1 Musical Execution Analysis

1.1 Background: The musical work and its appearing forms

Under the term “musical work”, a composition should be understood, which exists as an interlaced structure of intellectual ideas on the mental level of a composer. It has different appearing forms at disposal: a structure on the mental level, a sounding structure while the execution and a written fixed form in the form of a sheet of music. In all these possible appearing forms, the musical work per se keeps being the same. The appearing form of the written text allows us to look at the whole work at once. Which part of the work we look at a certain moment is free to our choice, and depends not on the time. This not time-depending form is called an intentional state by Ingarden.1 Differently is the situation with the appearing form of the sounding process: this appearing form occurs in the time, at a time only one part of the musical work is present, and the whole work never appears simultaneously. The translation of the written text into a sounding process ties a time-independent appearing form to a time course. The musical work therefore is heard in a real state. The appearing form of the mental structure of the composer is also not time-dependent; it is a subjective system of relations. The significance of music can be determined as an embodiment of the relations between the tones which form the musical work.2

The text is therefore not equivalent with the musical work, but only one of its possible appearing forms. Horst-Peter Hesse formulated this thought very plausible: The score is not the musical work itself, but as a real object a complex sign, which symbolizes the intentional object musical work in form of a more or less perfect image.3

The fixation of a musical work by the composer from the form of the mental structure into a written form, with the limited musical resources of the score at disposition, represents by now a restriction. Here already a translation takes place; a translation from the original mental ideas into a written image which symbolizes these ideas. The relation between the prototype and the image in form of a written text has been appropriately described by Busoni: The notation, the down-writing of music pieces, is first of all an ingenious makeshift to record an improvisation in order to let it rise again. The latter behaves towards the first just as well as the portrait against the living model. The interpreter has to resolve the obstinacy of the signs and to set them in motion.4 Waltershausen even speaks in his Art of Conducting about the written text as a dead record which cannot exist without the human experience.5

At the execution of a musical work, an interpretation is necessary. Interpretation in the sense of translation, of understanding the meaning of the composer’s ideas which are behind the written musical symbols, into a sounding process. This sounding result should come as near as possible to the ideas of the composer.

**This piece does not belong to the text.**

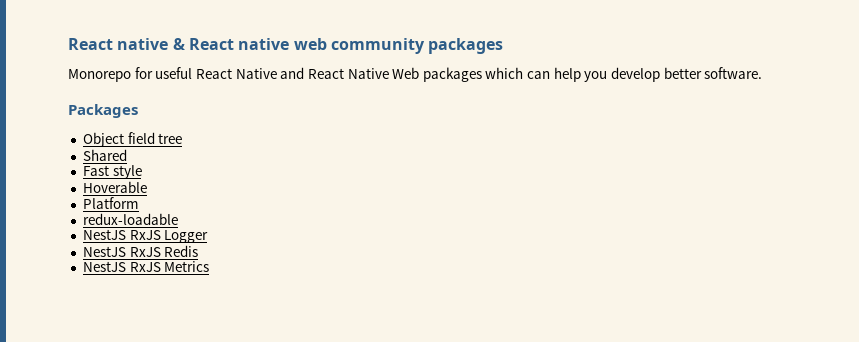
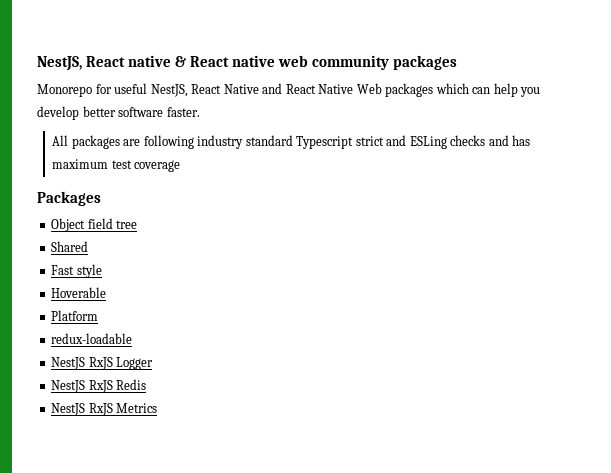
- React native & React native web community packages
+ NestJS, React native & React native web community packages
- Monorepo for useful React Native and React Native Web packages which can help you develop better software.
+ Monorepo for useful NestJS, React Native and React Native Web packages which can help you develop better software faster.
+ All packages are following industry standard Typescript strict and ESLing checks and has maximum test coverage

That fore, the interpreter has to translate on the one side the written symbols of the music score (to reconstruct the original composition to which the score belongs as an image of it), and on the other to make clear to the listener the structure of the musical work, the complex network of internal relations, by his way of presenting the work.

During the execution, to the subjective system of relations in form of a mental structure, absolute quantities will be assigned to. The pitch (reference value for instance a1=442.7 Hz) ort he tempo (reference value for instance quarter note=116 bpm) are clear and unambiguous measurable units.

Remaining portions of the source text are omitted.